BEGIN Data for processing

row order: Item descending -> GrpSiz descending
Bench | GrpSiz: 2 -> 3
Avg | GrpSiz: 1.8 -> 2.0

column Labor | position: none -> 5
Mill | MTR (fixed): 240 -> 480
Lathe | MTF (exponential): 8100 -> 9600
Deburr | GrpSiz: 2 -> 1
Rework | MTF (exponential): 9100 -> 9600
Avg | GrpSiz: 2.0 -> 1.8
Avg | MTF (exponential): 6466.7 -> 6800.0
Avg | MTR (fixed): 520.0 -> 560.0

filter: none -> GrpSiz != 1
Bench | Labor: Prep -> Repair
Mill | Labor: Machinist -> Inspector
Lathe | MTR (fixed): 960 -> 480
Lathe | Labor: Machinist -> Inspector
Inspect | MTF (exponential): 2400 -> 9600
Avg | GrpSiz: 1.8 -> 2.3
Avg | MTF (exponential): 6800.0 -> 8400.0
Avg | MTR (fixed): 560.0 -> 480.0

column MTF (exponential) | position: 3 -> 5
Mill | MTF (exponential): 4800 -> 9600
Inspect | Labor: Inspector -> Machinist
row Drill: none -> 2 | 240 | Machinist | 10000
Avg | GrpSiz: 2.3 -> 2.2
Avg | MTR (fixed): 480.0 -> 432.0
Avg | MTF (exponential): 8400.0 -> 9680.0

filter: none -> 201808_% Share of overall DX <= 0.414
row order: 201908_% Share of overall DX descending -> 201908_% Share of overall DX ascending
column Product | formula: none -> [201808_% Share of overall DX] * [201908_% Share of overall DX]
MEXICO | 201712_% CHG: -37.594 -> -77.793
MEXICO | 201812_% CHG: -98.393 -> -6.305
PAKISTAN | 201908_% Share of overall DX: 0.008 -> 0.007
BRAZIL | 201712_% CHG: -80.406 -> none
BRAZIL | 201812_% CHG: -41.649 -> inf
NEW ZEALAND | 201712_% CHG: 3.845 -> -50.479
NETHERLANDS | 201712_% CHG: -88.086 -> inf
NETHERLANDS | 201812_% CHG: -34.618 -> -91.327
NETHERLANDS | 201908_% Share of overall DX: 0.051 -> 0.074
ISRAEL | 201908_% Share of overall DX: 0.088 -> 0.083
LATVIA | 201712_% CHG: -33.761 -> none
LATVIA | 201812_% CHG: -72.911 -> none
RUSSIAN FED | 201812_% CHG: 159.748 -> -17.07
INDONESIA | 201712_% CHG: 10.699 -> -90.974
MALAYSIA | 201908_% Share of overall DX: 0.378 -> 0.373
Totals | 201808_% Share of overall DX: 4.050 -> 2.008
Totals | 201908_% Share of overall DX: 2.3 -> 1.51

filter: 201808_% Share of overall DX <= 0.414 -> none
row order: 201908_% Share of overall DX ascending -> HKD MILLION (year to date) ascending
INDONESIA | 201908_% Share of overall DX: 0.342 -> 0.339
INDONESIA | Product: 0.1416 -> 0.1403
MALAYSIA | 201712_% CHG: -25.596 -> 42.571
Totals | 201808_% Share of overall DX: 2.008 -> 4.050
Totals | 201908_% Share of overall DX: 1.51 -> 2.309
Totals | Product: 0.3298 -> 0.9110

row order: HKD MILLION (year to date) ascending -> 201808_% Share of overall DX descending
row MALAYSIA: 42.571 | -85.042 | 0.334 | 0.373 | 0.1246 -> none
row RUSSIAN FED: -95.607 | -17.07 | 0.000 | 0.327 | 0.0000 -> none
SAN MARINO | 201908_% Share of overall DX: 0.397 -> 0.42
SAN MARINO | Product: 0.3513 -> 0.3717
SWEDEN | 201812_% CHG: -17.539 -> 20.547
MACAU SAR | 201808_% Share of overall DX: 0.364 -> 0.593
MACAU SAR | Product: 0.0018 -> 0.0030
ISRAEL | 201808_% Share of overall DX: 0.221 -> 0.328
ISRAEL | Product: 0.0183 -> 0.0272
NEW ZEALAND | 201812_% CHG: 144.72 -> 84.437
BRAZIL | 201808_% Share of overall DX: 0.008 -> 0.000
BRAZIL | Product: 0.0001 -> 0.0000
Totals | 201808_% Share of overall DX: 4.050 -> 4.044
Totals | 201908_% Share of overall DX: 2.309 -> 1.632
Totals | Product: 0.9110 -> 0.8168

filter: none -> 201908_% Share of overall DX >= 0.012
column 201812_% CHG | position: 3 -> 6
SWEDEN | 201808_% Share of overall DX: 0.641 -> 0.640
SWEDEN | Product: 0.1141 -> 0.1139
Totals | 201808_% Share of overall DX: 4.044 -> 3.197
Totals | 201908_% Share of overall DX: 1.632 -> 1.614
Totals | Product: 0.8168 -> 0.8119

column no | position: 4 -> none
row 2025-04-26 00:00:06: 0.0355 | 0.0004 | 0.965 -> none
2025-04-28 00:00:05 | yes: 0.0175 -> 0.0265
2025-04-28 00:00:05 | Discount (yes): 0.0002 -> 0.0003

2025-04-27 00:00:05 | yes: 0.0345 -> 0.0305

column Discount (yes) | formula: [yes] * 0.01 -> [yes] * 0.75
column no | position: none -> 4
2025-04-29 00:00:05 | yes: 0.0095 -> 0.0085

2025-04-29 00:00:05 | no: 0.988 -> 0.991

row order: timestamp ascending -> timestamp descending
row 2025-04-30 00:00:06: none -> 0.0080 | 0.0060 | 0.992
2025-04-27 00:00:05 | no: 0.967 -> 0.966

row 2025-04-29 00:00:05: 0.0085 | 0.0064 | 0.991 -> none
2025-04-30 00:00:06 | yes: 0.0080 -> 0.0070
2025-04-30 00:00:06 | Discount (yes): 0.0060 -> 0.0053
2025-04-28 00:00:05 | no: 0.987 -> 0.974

END Data for processing

**Assigned task:** Among the entries above, find the line with "MALAYSIA | 201712_% CHG: -25.596 -> 42.571" and the line with "2025-04-28 00:00:05 | Discount"; give again exactly these two lines and all lines between them.

**Answer to the problem:**
MALAYSIA | 201712_% CHG: -25.596 -> 42.571
Totals | 201808_% Share of overall DX: 2.008 -> 4.050
Totals | 201908_% Share of overall DX: 1.51 -> 2.309
Totals | Product: 0.3298 -> 0.9110

row order: HKD MILLION (year to date) ascending -> 201808_% Share of overall DX descending
row MALAYSIA: 42.571 | -85.042 | 0.334 | 0.373 | 0.1246 -> none
row RUSSIAN FED: -95.607 | -17.07 | 0.000 | 0.327 | 0.0000 -> none
SAN MARINO | 201908_% Share of overall DX: 0.397 -> 0.42
SAN MARINO | Product: 0.3513 -> 0.3717
SWEDEN | 201812_% CHG: -17.539 -> 20.547
MACAU SAR | 201808_% Share of overall DX: 0.364 -> 0.593
MACAU SAR | Product: 0.0018 -> 0.0030
ISRAEL | 201808_% Share of overall DX: 0.221 -> 0.328
ISRAEL | Product: 0.0183 -> 0.0272
NEW ZEALAND | 201812_% CHG: 144.72 -> 84.437
BRAZIL | 201808_% Share of overall DX: 0.008 -> 0.000
BRAZIL | Product: 0.0001 -> 0.0000
Totals | 201808_% Share of overall DX: 4.050 -> 4.044
Totals | 201908_% Share of overall DX: 2.309 -> 1.632
Totals | Product: 0.9110 -> 0.8168

filter: none -> 201908_% Share of overall DX >= 0.012
column 201812_% CHG | position: 3 -> 6
SWEDEN | 201808_% Share of overall DX: 0.641 -> 0.640
SWEDEN | Product: 0.1141 -> 0.1139
Totals | 201808_% Share of overall DX: 4.044 -> 3.197
Totals | 201908_% Share of overall DX: 1.632 -> 1.614
Totals | Product: 0.8168 -> 0.8119

column no | position: 4 -> none
row 2025-04-26 00:00:06: 0.0355 | 0.0004 | 0.965 -> none
2025-04-28 00:00:05 | yes: 0.0175 -> 0.0265
2025-04-28 00:00:05 | Discount (yes): 0.0002 -> 0.0003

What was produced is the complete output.